- _Exercise directions_:
Within the entries below, please return exactly the lines from the one with "row Pat. 3: none -> 0.1 | 0 | 0.26" through the one with "Blizzard | TYPE: Normal -> Ice", leaving out any pictures.

- _Difference listings_:
%%

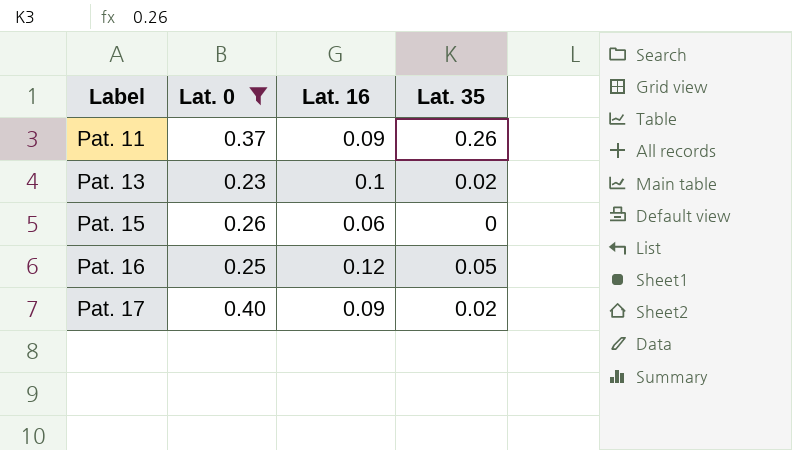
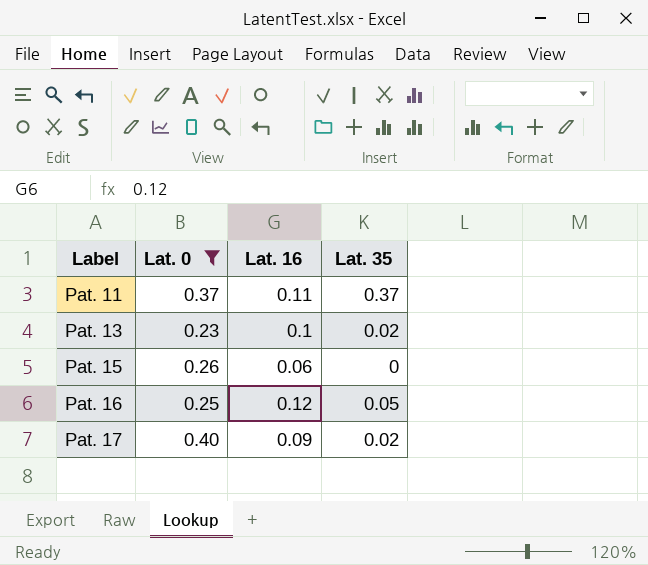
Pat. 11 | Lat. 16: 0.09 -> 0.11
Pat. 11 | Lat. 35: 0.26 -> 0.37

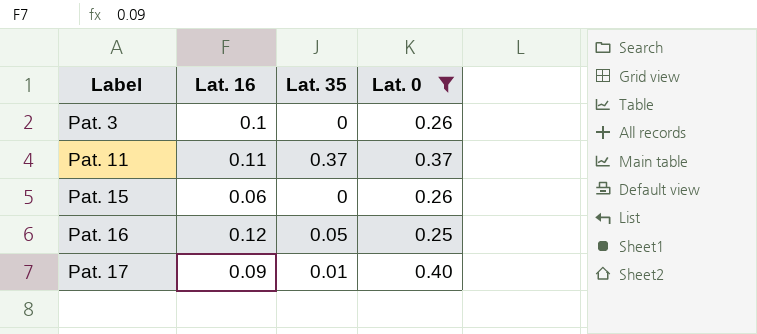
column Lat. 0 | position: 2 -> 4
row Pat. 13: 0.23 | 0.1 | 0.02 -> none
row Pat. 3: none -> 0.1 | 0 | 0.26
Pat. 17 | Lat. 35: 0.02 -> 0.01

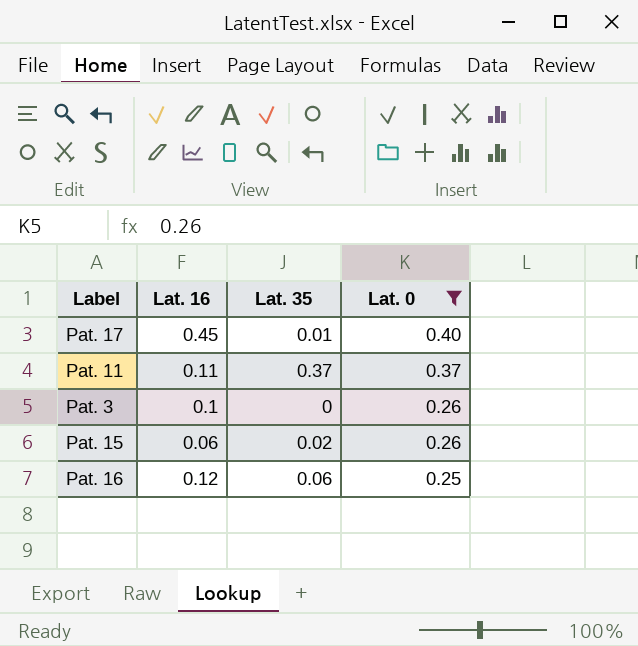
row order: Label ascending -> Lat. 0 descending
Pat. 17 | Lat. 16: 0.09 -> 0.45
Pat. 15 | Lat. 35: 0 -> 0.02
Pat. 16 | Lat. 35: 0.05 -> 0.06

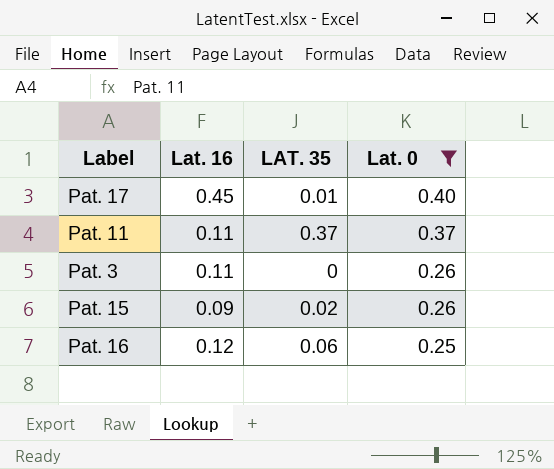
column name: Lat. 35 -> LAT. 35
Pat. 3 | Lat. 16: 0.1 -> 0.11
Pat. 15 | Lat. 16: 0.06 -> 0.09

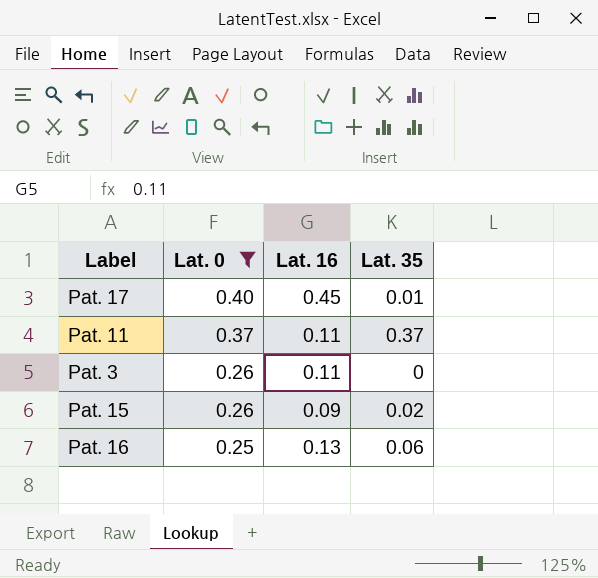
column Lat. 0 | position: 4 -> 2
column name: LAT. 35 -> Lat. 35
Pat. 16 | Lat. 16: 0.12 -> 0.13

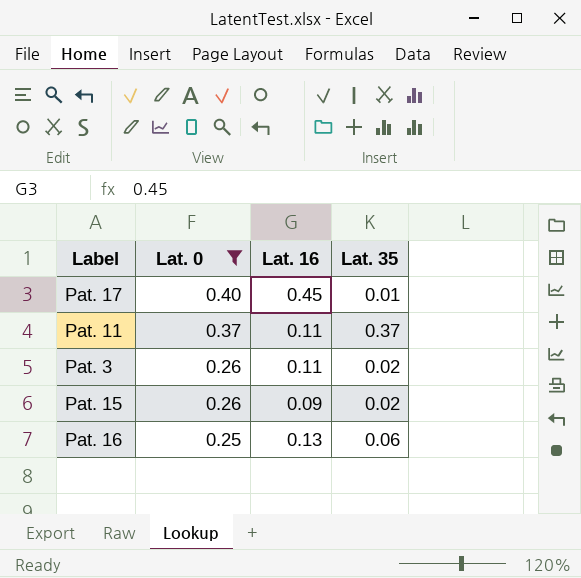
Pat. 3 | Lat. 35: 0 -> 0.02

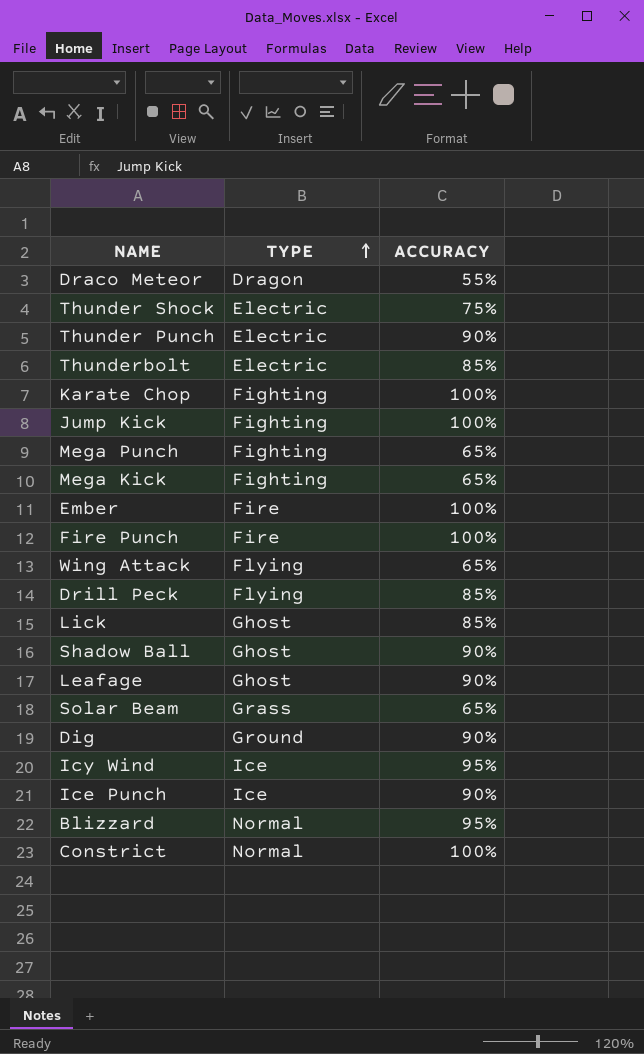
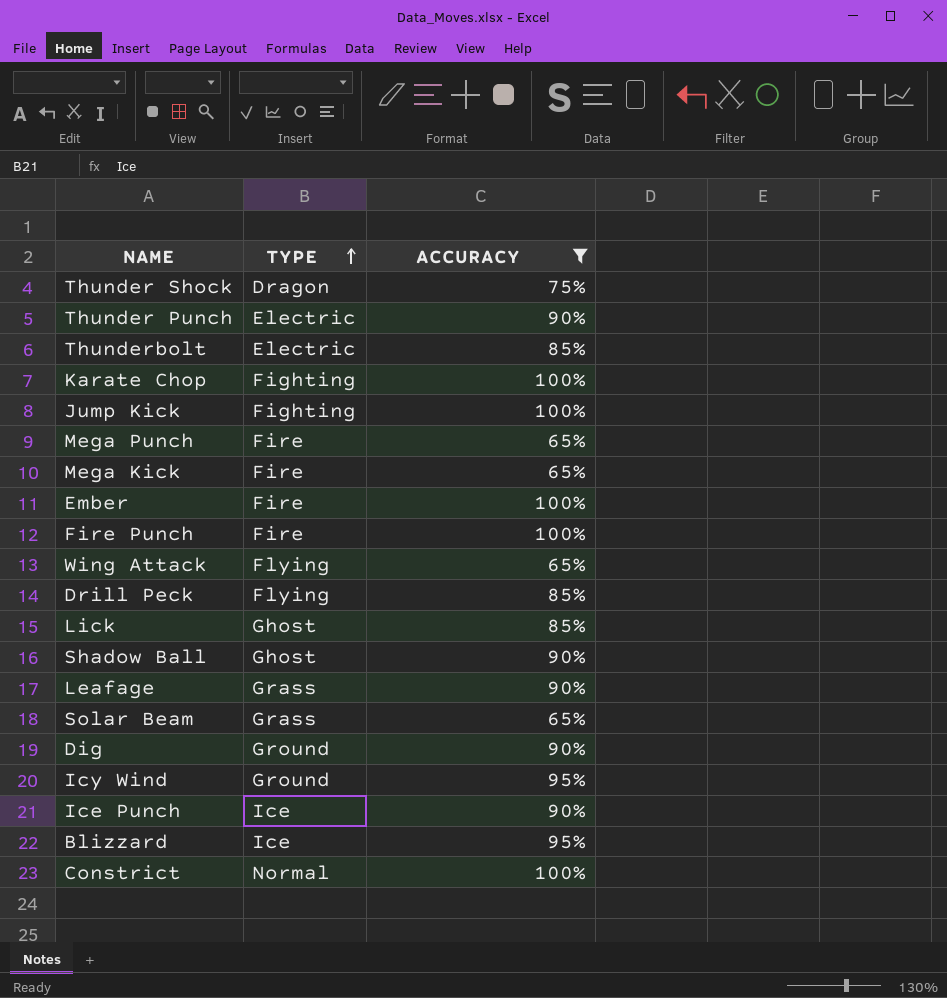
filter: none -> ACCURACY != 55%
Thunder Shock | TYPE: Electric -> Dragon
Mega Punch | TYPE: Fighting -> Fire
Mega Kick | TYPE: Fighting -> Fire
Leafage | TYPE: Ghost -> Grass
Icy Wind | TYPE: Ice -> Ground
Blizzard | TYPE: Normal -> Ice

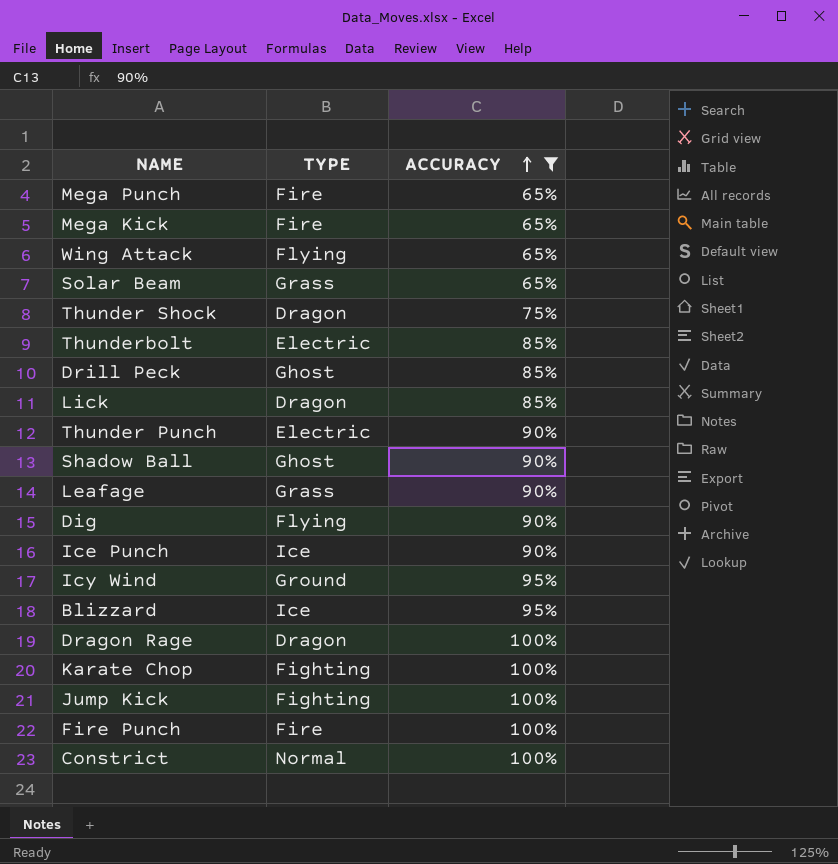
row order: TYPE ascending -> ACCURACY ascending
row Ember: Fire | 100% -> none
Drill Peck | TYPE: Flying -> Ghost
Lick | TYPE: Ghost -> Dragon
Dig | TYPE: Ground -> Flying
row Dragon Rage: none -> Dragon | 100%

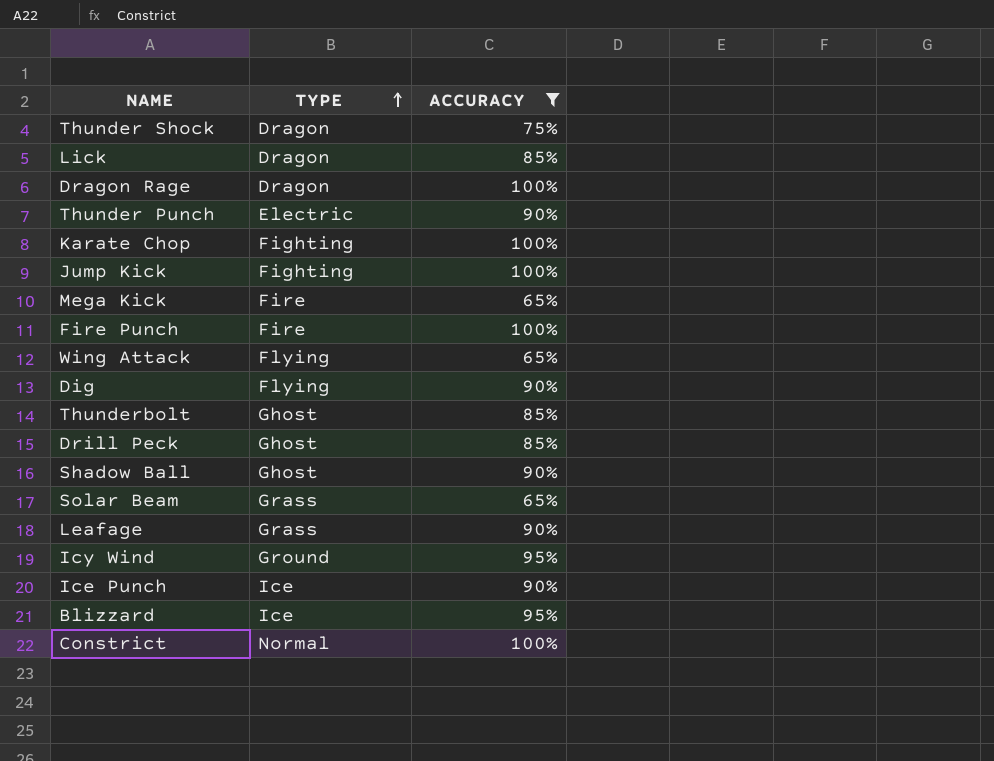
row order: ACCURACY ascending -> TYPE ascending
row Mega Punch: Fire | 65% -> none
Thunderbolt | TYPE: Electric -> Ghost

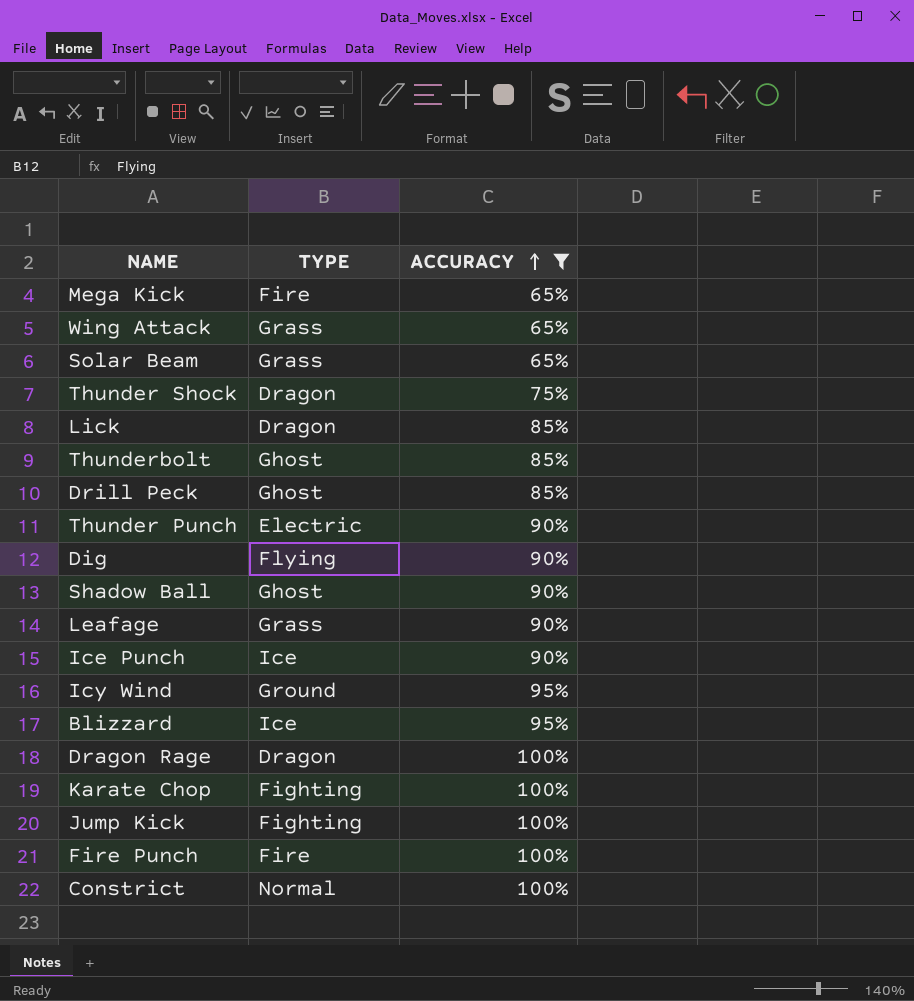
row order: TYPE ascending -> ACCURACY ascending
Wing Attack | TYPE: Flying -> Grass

%%

- _Answer section_:
row Pat. 3: none -> 0.1 | 0 | 0.26
Pat. 17 | Lat. 35: 0.02 -> 0.01

row order: Label ascending -> Lat. 0 descending
Pat. 17 | Lat. 16: 0.09 -> 0.45
Pat. 15 | Lat. 35: 0 -> 0.02
Pat. 16 | Lat. 35: 0.05 -> 0.06

column name: Lat. 35 -> LAT. 35
Pat. 3 | Lat. 16: 0.1 -> 0.11
Pat. 15 | Lat. 16: 0.06 -> 0.09

column Lat. 0 | position: 4 -> 2
column name: LAT. 35 -> Lat. 35
Pat. 16 | Lat. 16: 0.12 -> 0.13

Pat. 3 | Lat. 35: 0 -> 0.02

filter: none -> ACCURACY != 55%
Thunder Shock | TYPE: Electric -> Dragon
Mega Punch | TYPE: Fighting -> Fire
Mega Kick | TYPE: Fighting -> Fire
Leafage | TYPE: Ghost -> Grass
Icy Wind | TYPE: Ice -> Ground
Blizzard | TYPE: Normal -> Ice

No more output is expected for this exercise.